What this task involves
Return, from the lines below, each one that includes the word "size".

[Start of Attachment]

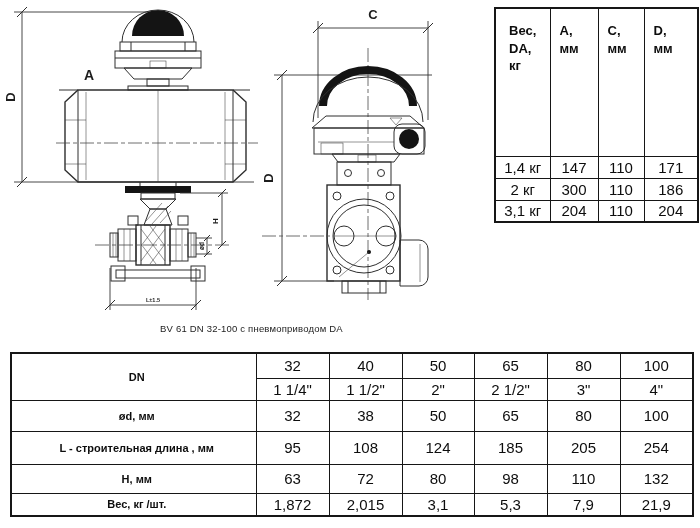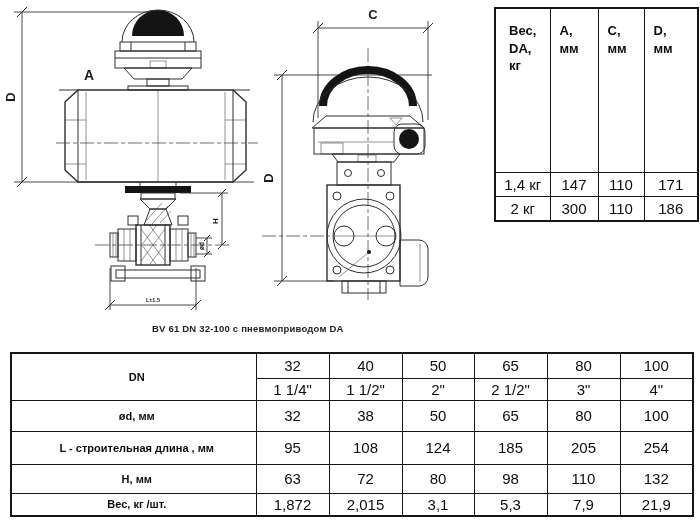--- a/index.html
+++ b/index.html
@@ -10,21 +10,21 @@
   .draw{position:absolute;left:0;top:0;}
   .ln{stroke:#2e2e2e;stroke-width:1;fill:none;}
   .ln2{stroke:#2e2e2e;stroke-width:1.4;fill:none;}
   .thin{stroke:#3a3a3a;stroke-width:.55;fill:none;}
   .cl{stroke:#4a4a4a;stroke-width:.8;fill:none;stroke-dasharray:14 3 4 3;}
   .dim{stroke:#333;stroke-width:.9;fill:none;}
   .blk{fill:#141414;stroke:none;}
   .dimtxt{fill:#1d1d1d;font-family:"Liberation Sans",sans-serif;font-weight:600;}
 
   
-  .cap{position:absolute;left:152px;top:323px;font-size:9.5px;font-weight:700;
+  .cap{position:absolute;left:160px;top:323px;font-size:9.5px;font-weight:400;
        color:#222;letter-spacing:.2px;white-space:nowrap;}
 
   
   table.tbl{position:absolute;border-collapse:collapse;table-layout:fixed;background:#fff;
             border:2px solid #161616;}
   .tbl td,.tbl th{border:1px solid #161616;text-align:center;vertical-align:middle;
             padding:0;font-size:15px;color:#0d0d0d;overflow:hidden;}
 
   
   .dims{left:494px;top:7px;width:203px;height:215px;}
@@ -259,20 +259,26 @@
       <td>147</td>
       <td>110</td>
       <td>171</td>
     </tr>
     <tr class="dr">
       <td>2 кг</td>
       <td>300</td>
       <td>110</td>
       <td>186</td>
     </tr>
+    <tr class="dr">
+      <td>3,1 кг</td>
+      <td>204</td>
+      <td>110</td>
+      <td>204</td>
+    </tr>
   </tbody>
     </table>
 
   <table class="tbl specs">
     <colgroup>
       <col style="width:245px">
         <col style="width:73px">
         <col style="width:73px">
       <col style="width:72px">
         <col style="width:73px">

[End of Attachment]

Completed exercise
-  .cap{position:absolute;left:152px;top:323px;font-size:9.5px;font-weight:700;
+  .cap{position:absolute;left:160px;top:323px;font-size:9.5px;font-weight:400;
             padding:0;font-size:15px;color:#0d0d0d;overflow:hidden;}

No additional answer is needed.